While this is an excellent book that genuinely expands the subject, there are a few reservations. One is that in demonstrating ways in which Spiritualism is relevant to social studies, there is the danger of rendering it more monolithic than it was. On free love, for example, Susan Willis Fletcher says in her Twelve Months in an English Prison (1884) that James Burns, publisher of the English Spiritualist newspaper Medium and Daybreak, had accused her of being the "champion of Mrs Woodhull and of 'free love', which he had a mission to trample out." Shifting the focus to the intersections of Spiritualism and other aspects of social life is valuable, but there is a trade-off in the lack of detail about the different wings of the movement itself.

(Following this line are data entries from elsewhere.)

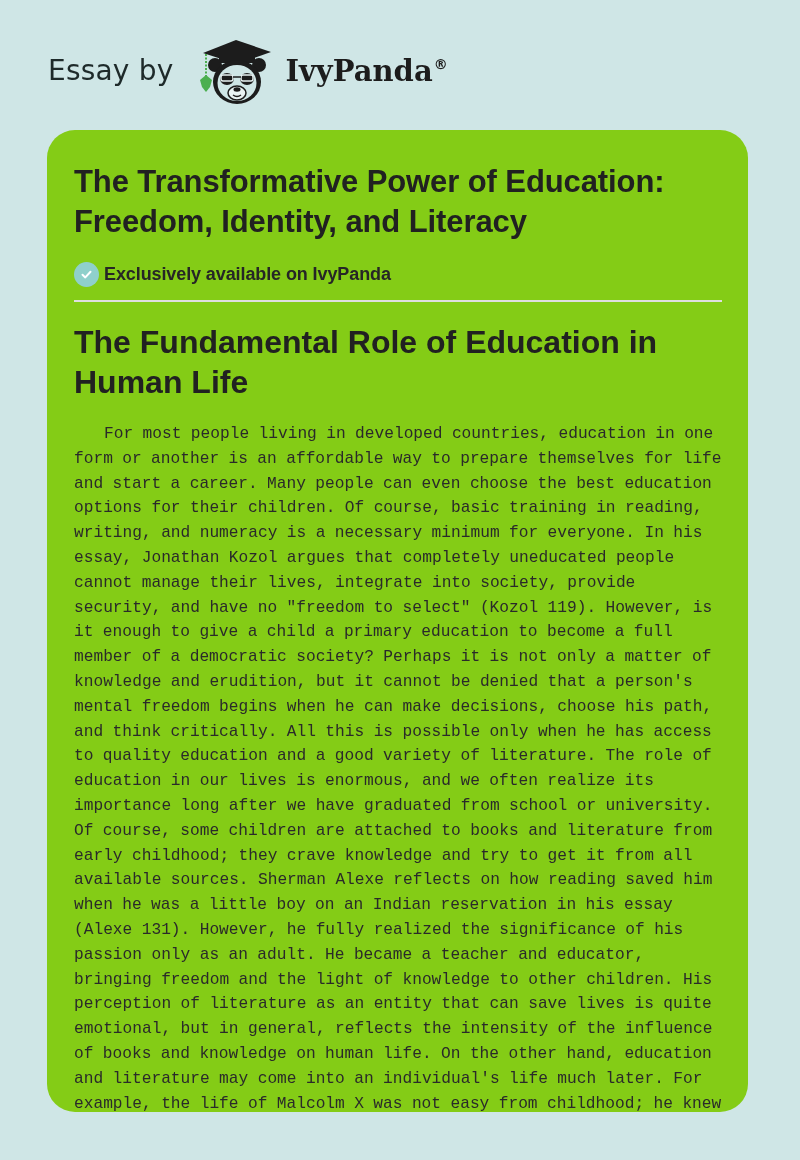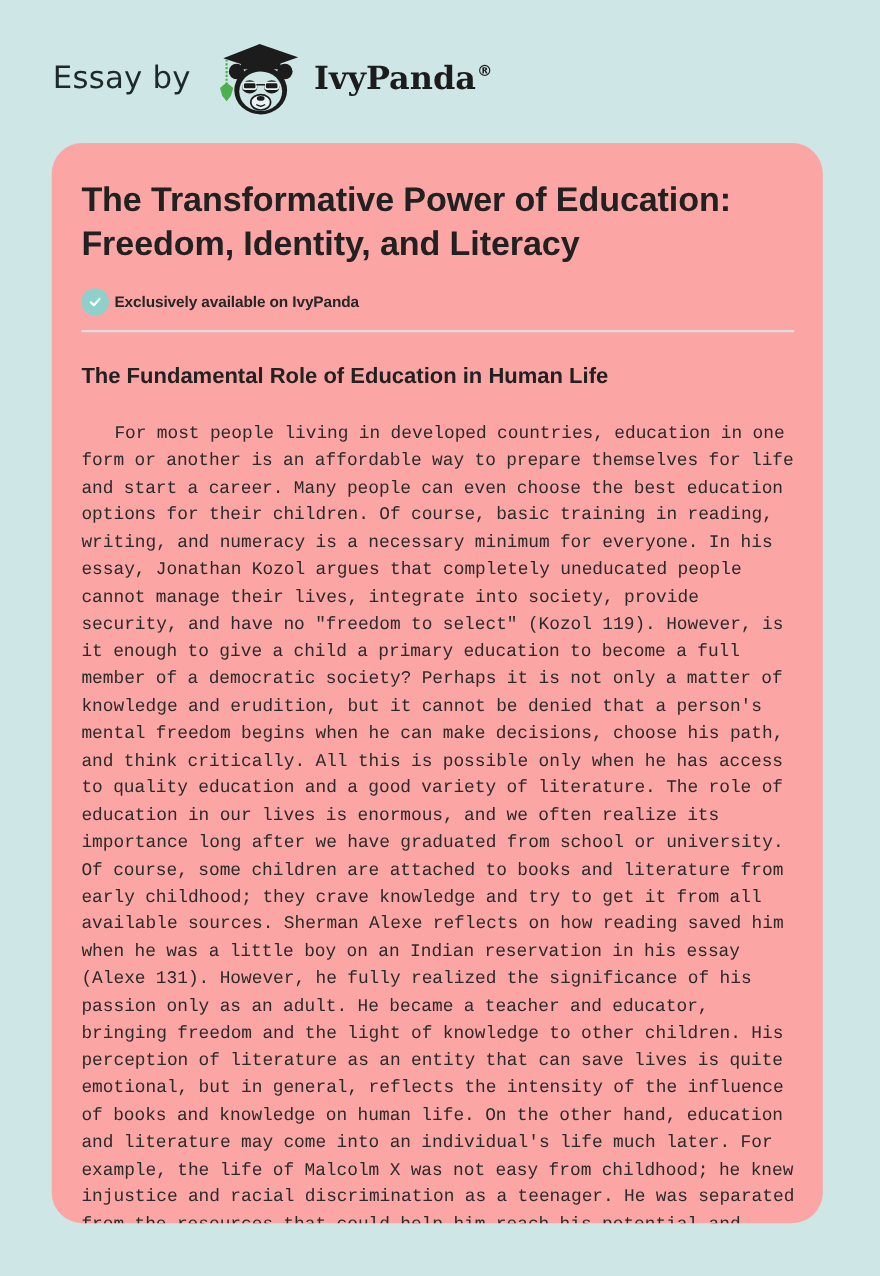--- a/index.html
+++ b/index.html
@@ -60,7 +60,7 @@
       top: 130px;
       width: 701px;
       height: 982px;
-      background: #fca5a5;
+      background: #84cc16;
       border-radius: 28px;
       padding: 32px 26px 0 27px;
       overflow: hidden;

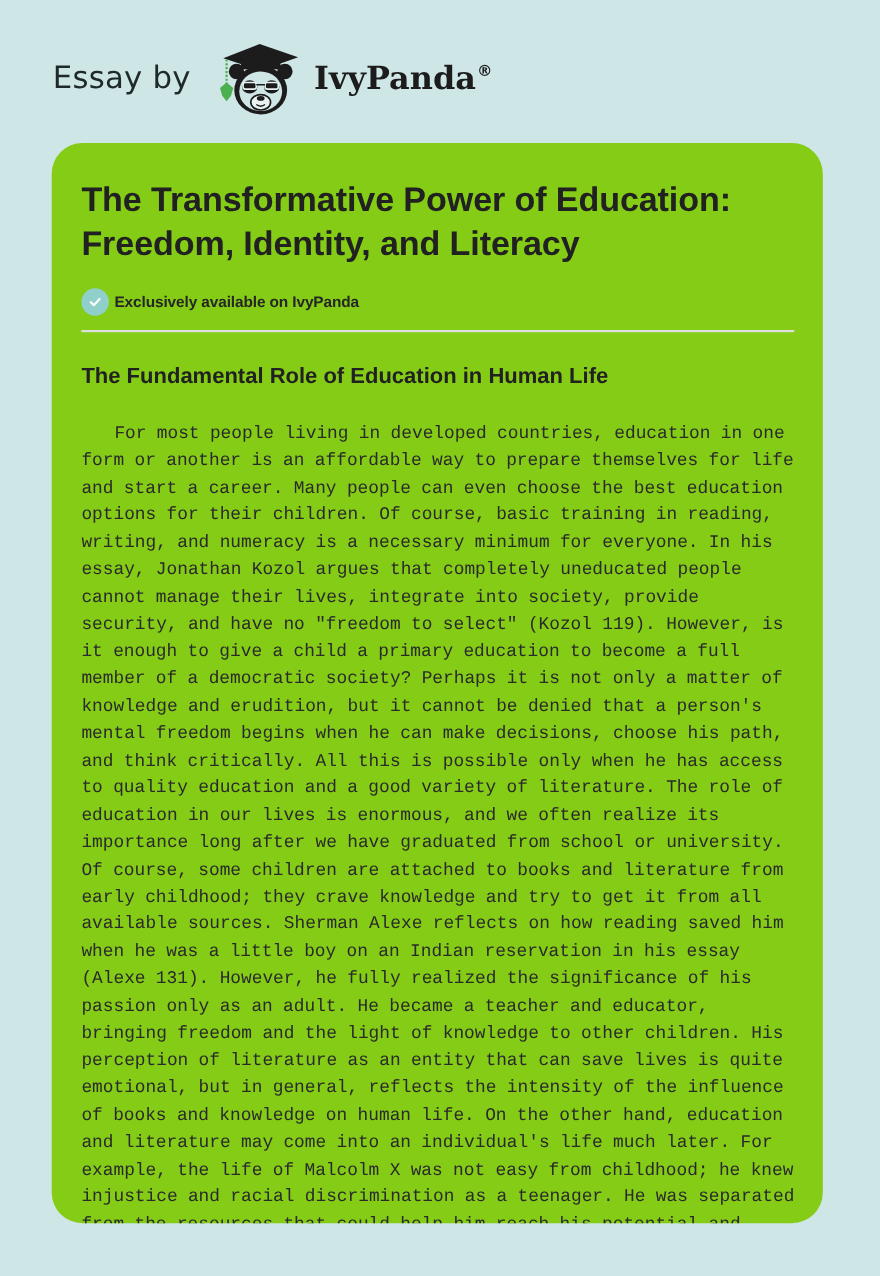--- a/index.html
+++ b/index.html
@@ -93,7 +93,7 @@
     .badge-text {
       font-family: "Liberation Sans", sans-serif;
       font-weight: bold;
-      font-size: 14px;
+      font-size: 18px;
       color: #262626;
       letter-spacing: -0.1px;
     }

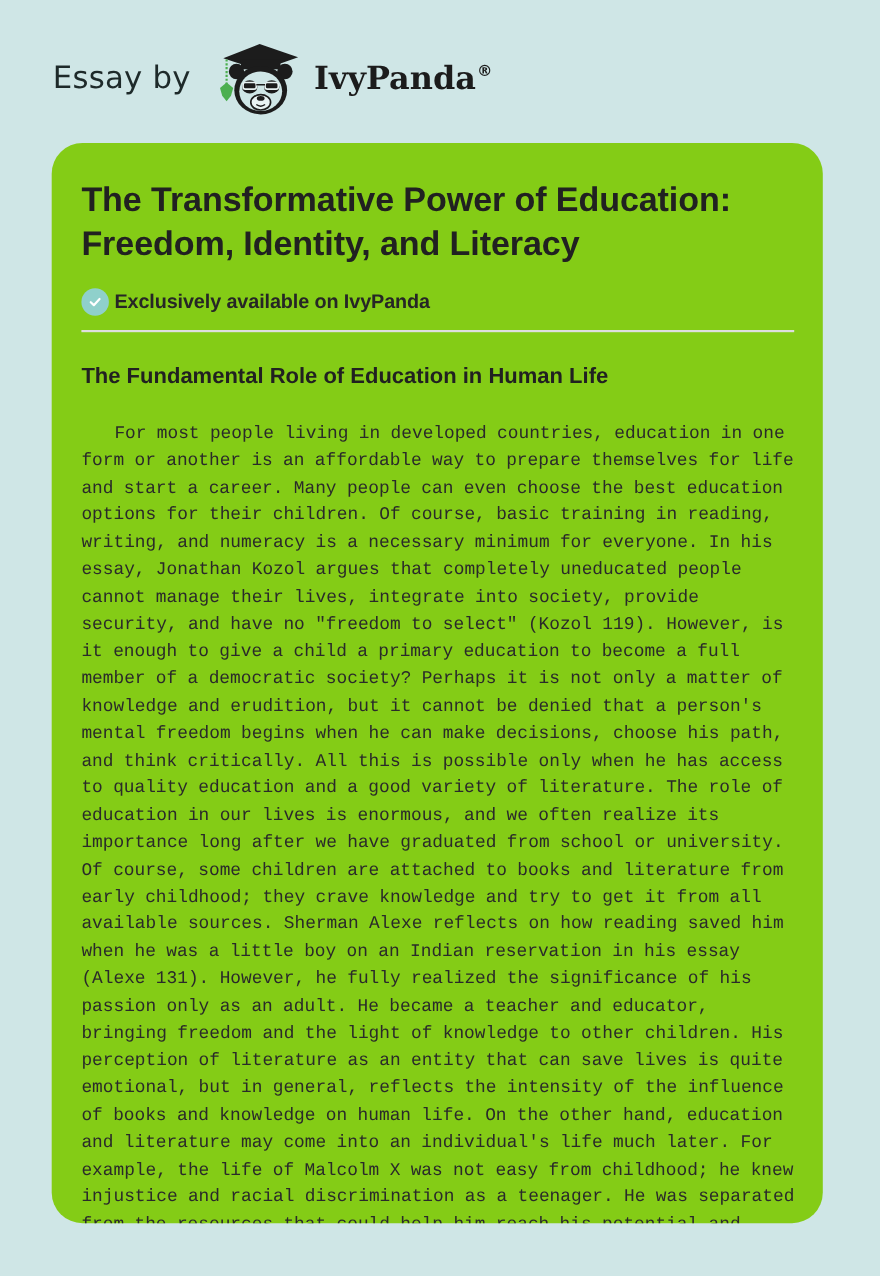--- a/index.html
+++ b/index.html
@@ -106,7 +106,7 @@
     .section-heading {
       font-family: "Liberation Sans", sans-serif;
       font-weight: bold;
-      font-size: 20px;
+      font-size: 32px;
       line-height: 40px;
       color: #212121;
       margin-top: 20px;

Spiritualism was always by its nature torn between past, present and future, which perhaps accounts for a certain timelessness - putting it kindly - in Spiritualist journalism. But it is too simple, as McGarry does, to suggest that by seeking to communicate with their dead ancestors Spiritualists were speaking with the past. On the contrary, the consolation they sought entailed the recognition that their loved ones existed in the present and would continue to do so until a time when all would be reunited. Although it wouldn't be as snappy, the book's title might more appropriately have been Spirits of Past's Future.
McGarry gives the impression that Spiritualism more or less disappeared with the end of the 19th century, partly transforming into Theosophy and also becoming subsumed into sexology. This rather does it a disservice, and would probably startle many Spiritualists! Actually it fluctuated through the twentieth and still holds on, albeit much less significant than it was in its heyday. Although we tend to think of Spiritualism now as introspective, it has always contained an element of social justice. McGarry shows how 19th-century Spiritualists could be surprisingly radical, and the price they often paid for expressing their beliefs. Overall this is a useful addition to both American historiography and to the history of Spiritualism.